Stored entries
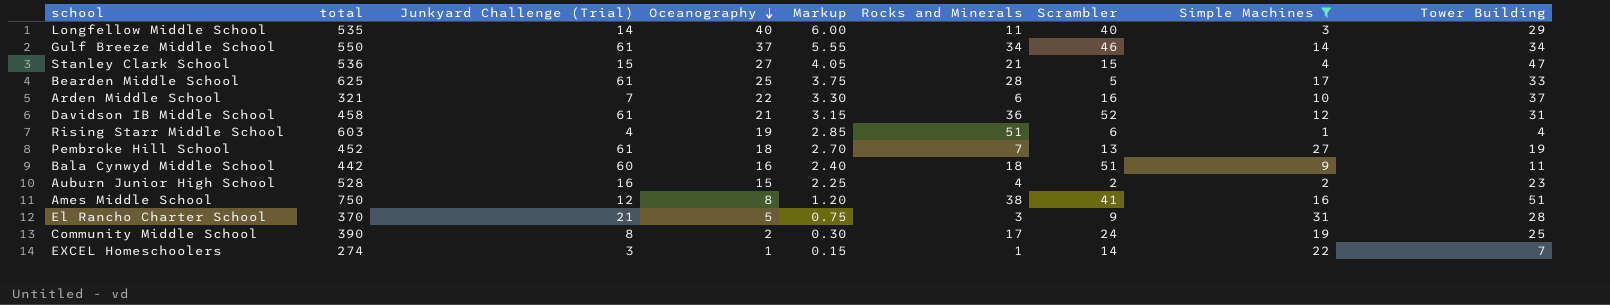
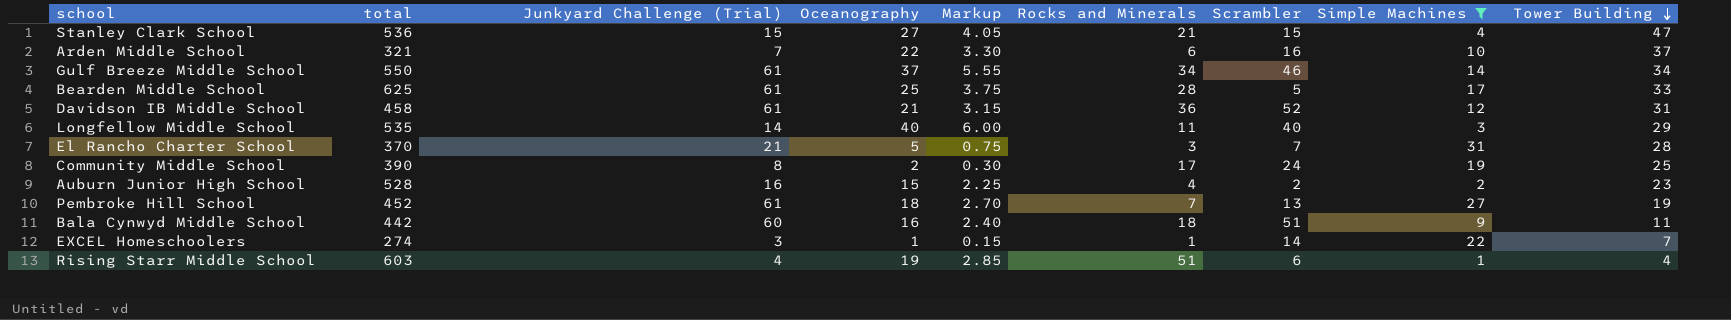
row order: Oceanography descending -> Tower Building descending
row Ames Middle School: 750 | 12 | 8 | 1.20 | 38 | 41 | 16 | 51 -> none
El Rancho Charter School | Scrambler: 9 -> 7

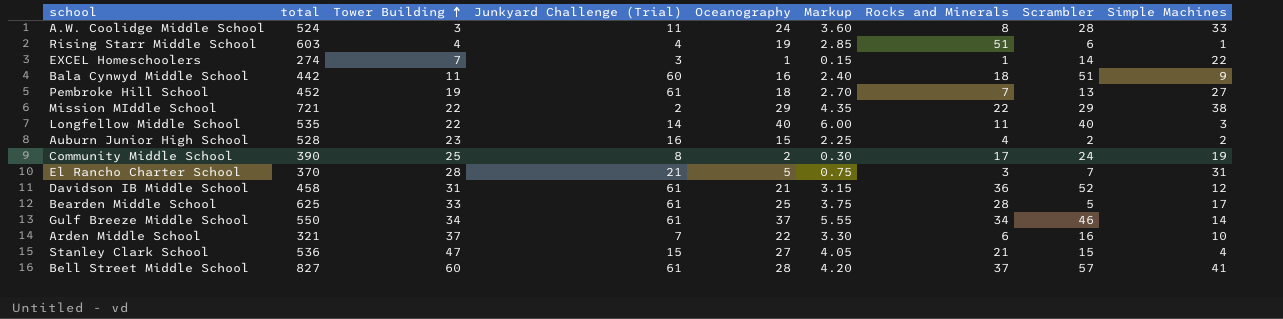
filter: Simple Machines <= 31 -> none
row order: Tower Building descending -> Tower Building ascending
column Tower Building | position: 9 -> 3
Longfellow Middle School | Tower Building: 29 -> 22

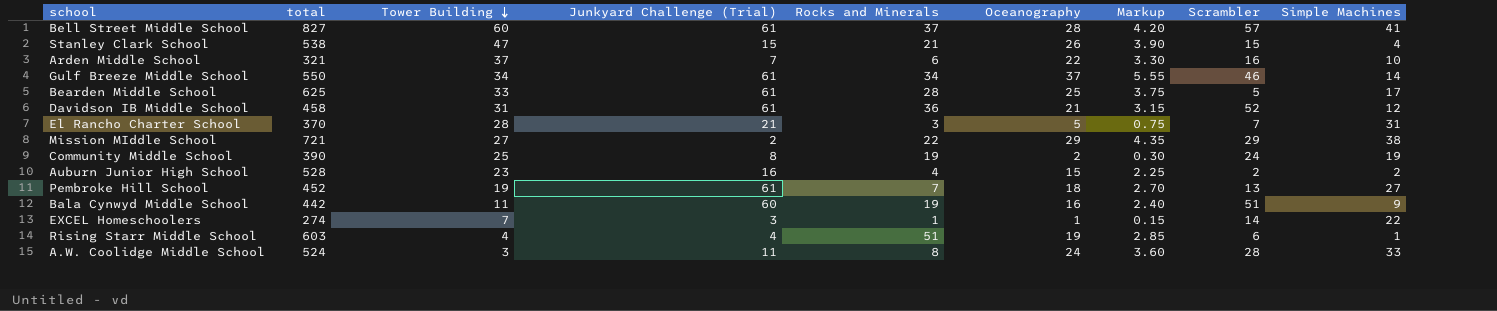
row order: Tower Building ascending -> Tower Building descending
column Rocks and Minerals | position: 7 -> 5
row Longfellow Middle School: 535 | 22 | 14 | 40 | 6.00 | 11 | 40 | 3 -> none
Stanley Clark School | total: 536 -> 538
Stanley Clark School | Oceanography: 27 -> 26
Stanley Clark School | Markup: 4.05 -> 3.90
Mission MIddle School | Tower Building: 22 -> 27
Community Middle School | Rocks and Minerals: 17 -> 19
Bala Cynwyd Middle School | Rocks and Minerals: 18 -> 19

--

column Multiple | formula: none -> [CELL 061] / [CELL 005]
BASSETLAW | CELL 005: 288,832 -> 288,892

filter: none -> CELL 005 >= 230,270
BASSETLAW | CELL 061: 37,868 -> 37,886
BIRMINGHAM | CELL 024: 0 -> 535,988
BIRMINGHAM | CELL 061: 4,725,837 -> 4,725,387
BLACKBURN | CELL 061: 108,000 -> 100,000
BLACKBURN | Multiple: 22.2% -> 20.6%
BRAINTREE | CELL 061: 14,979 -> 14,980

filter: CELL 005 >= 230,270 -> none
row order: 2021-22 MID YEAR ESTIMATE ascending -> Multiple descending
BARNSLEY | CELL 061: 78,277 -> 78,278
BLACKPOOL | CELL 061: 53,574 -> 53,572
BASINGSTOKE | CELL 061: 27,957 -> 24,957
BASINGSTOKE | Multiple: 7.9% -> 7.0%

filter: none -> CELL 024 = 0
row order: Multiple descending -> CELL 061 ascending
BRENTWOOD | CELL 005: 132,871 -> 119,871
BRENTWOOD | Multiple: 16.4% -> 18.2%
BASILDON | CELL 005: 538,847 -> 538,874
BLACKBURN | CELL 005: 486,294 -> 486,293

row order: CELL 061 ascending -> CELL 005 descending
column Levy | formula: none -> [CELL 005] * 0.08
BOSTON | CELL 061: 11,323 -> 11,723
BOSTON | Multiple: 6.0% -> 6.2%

● Exercise brief: Report each line above that includes the string "Building".

● Written solution:
row order: Oceanography descending -> Tower Building descending
row order: Tower Building descending -> Tower Building ascending
column Tower Building | position: 9 -> 3
Longfellow Middle School | Tower Building: 29 -> 22
row order: Tower Building ascending -> Tower Building descending
Mission MIddle School | Tower Building: 22 -> 27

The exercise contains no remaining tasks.